The Labor Department said the Consumer Price Index — which measures what consumers pay for items from groceries, to appliances, to airline tickets, to medical services — moved 0.6 percent higher for the consecutive second month, doubling the 0.3 percent forecast by economists. Compared with a year ago, the CPI is up 1 percent, about two-tenths of a percentage point above expectations.
The two consecutive monthly gains suggest that the federal government’s huge reponse to the coronavirus—including $1,2000 checks to most Americans, $250 billion in $600 a week enhancements to unemployment benefits, and hundreds of billions of dollars of aid to small businesses—has boosted demand even as the economy faced massive constraints from lockdowns, social distancing, and high unemployment.
Much of that fiscal policy boost, however, has fallen away or been diminished. The $1,200 “impact payments” were issued this spring and have not been reauthorized. The enhanced unemployment benefits expired at the end of July and may be replaced in September by a smaller enhancement under an executive order issued by President Trump last week, although states have said the rollout could be delayed. The funds from Paycheck Protection Program, which made loans to small businesses, have mostly been used and businesses are not permitted to borrow again from the program.
President Trump also ordered a pause in the collection of employee-side payroll taxes, which will likely boost the take home pay of many workers. Although how much of a boost workers see and how much of that they are willing to spend remains to be seen since, technically, the payroll taxes are still owed. Employers may choose to keep withholding the money or employees may hold on to it despite Trump’s promise to turn the pause into a tax cut after the election.
That may mean the boost in demand for many goods and services that lifted prices in July could be short-lived. Alternatively, the economy could see a “hand-off” scenario, where falling unemployment and declining social-distancing restrictions sustain demand going forward.
Core consumer prices, which eliminate the effects of changes in the volatile food and energy categories, rose 0.6 percent, beating expectations for a 0.2 percent rise. Over the last 12 month, core CPI is up 1.6 percent.

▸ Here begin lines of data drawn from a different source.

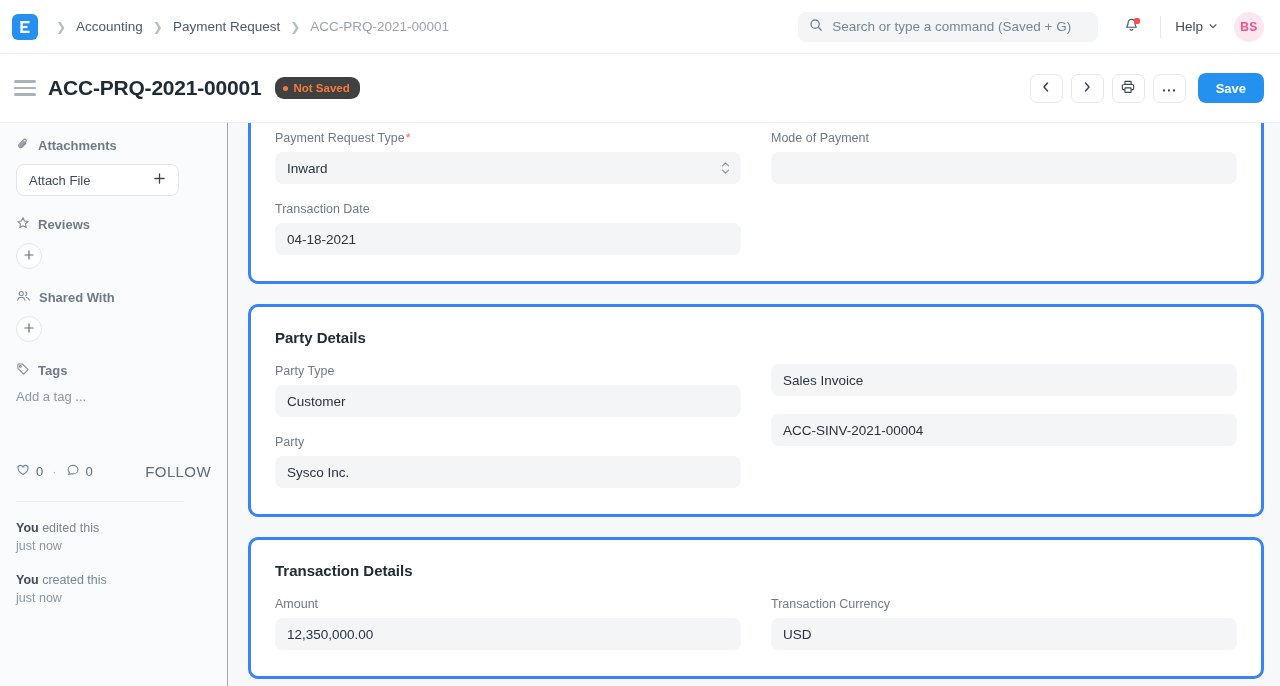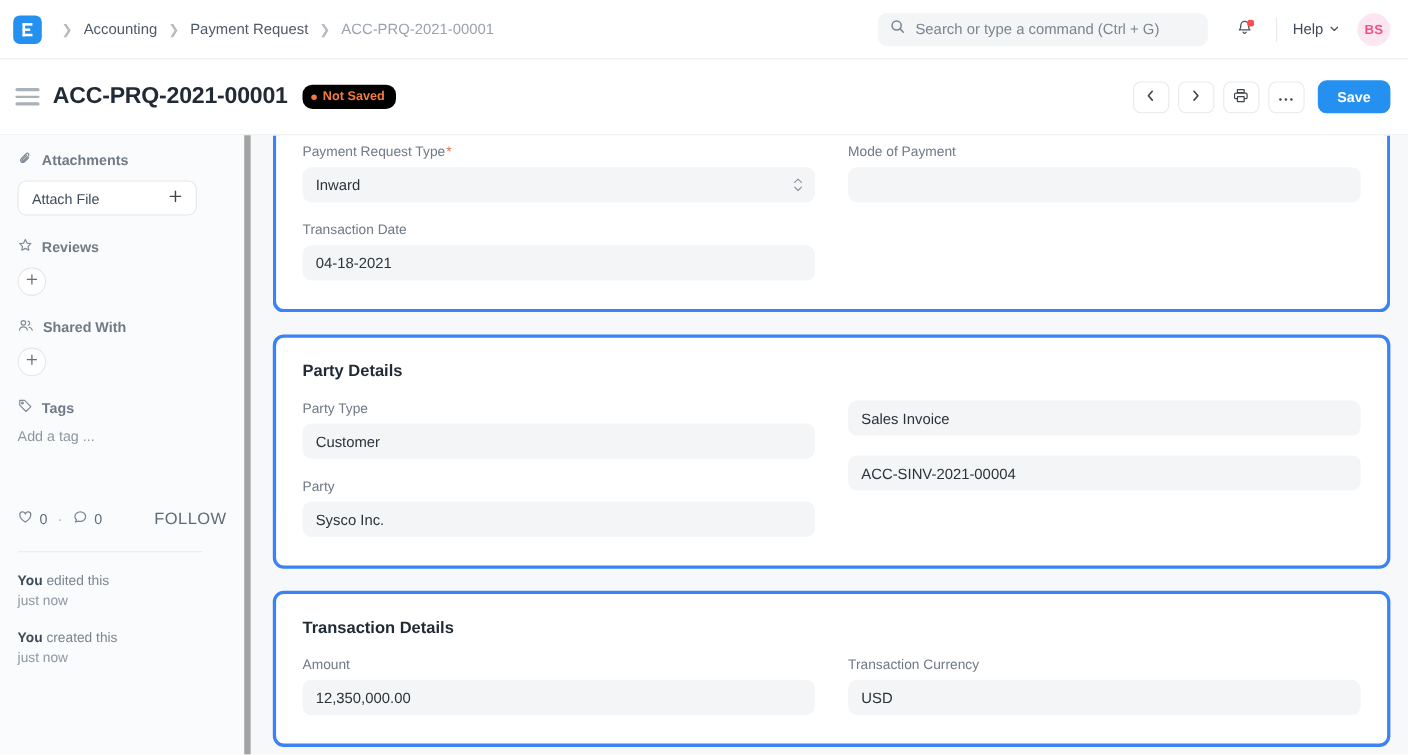"Search or type a command" span.ph { text: Ctrl -> Saved }
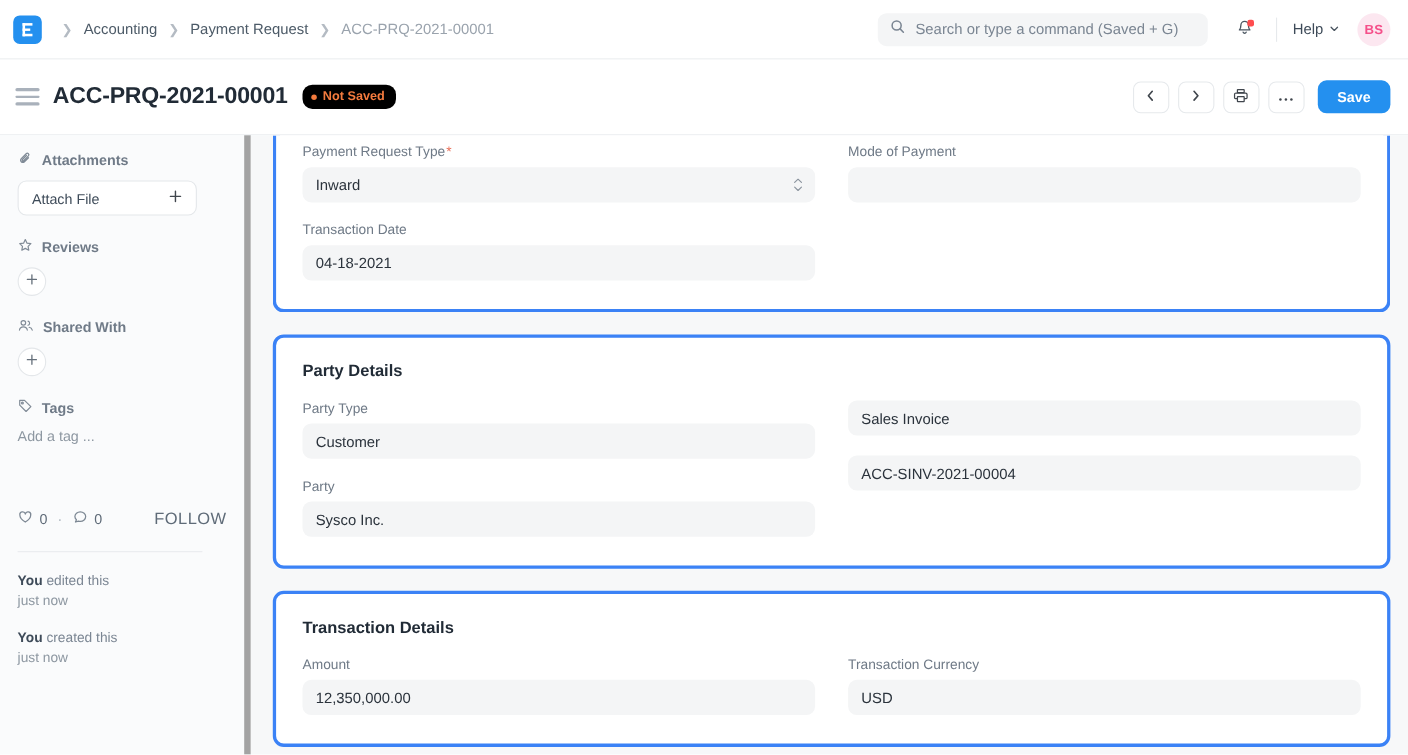"Not Saved" .badge-notsaved { background: #000000 -> #404040 }
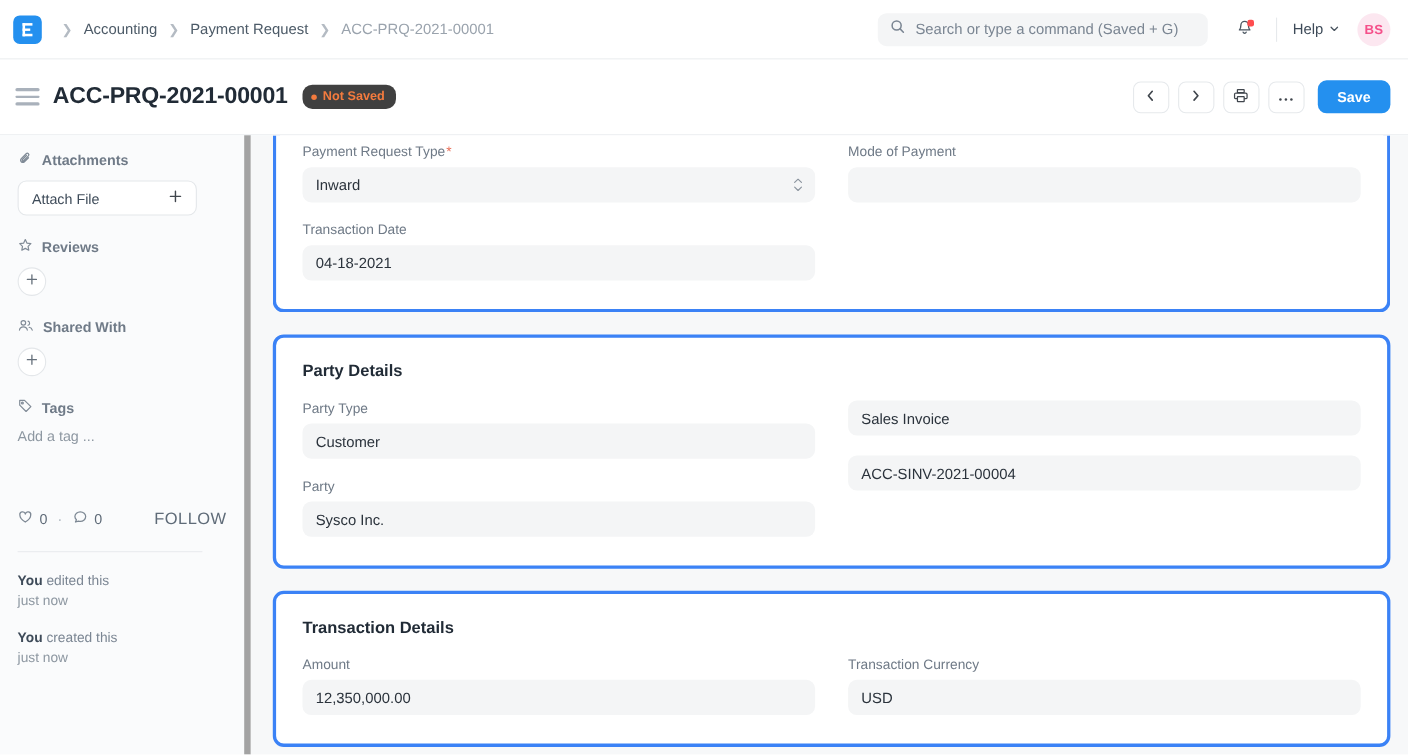"Attachments" .sidebar { border-right: 6px solid #a3a3a3 -> 1px solid #a3a3a3 }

The gasoline index continued to rise in July after increasing sharply in June and accounted for about one-quarter of the monthly increase, the Labor Department said. This was partially offset by the 0.4 percent decline in the food index. The index for food at home fell 1.1 percent after rising 0.7 percent in June.
Some of the grocery store items that had risen sharply in recent months saw price declines in July. The index for meat, poultry, fish, and eggs dropped 3.8 percent in July. This was led by the price for beef, which fell 8.2 percent in July after increasing sharply in recent months. Five of the six major categories of food got less pricey in the month. Over the pat year, the gauge for prices of food at home is up 4.6 percent.
There’s evidence of rising demand for dining out. The index for food away from home rose 0.5 percent in July, the same boost it saw in June. The index for full-service restaurant meals increased 0.4 percent, following a 0.9-percent increase in June. Compared with a year ago, full-service restaurant prices are up 2.9 percent.
The airline fares index increased 5.4 percent in July following a 2.6-percent rise in June, highlighting the fact that Americans are slowly flying more this summer than they were in late spring. Compared with a year ago, however, prices are down 23.7 percent.
The measure of appliance prices rose 1.1 percent in July, following a 1.7 percent rise in June. Compared with a year ago, these are up 4.4 percent.
Prices of new cars and trucks rose 0.8 percent and are up 0.5 percent compared with a year ago. The index for used cars and trucks increased 2.3 percent over the month, ending a 3-month string of declines.
The prices of clothing, which declined a lot as people staying at home shopped for apparel less, rose 1.1 percent. Compared with a year ago, apparel prices are down 6.5 percent. Footwear prices rose 1.2 percent in July and 1.4 percent in June but are still down 3.3 percent from a year ago.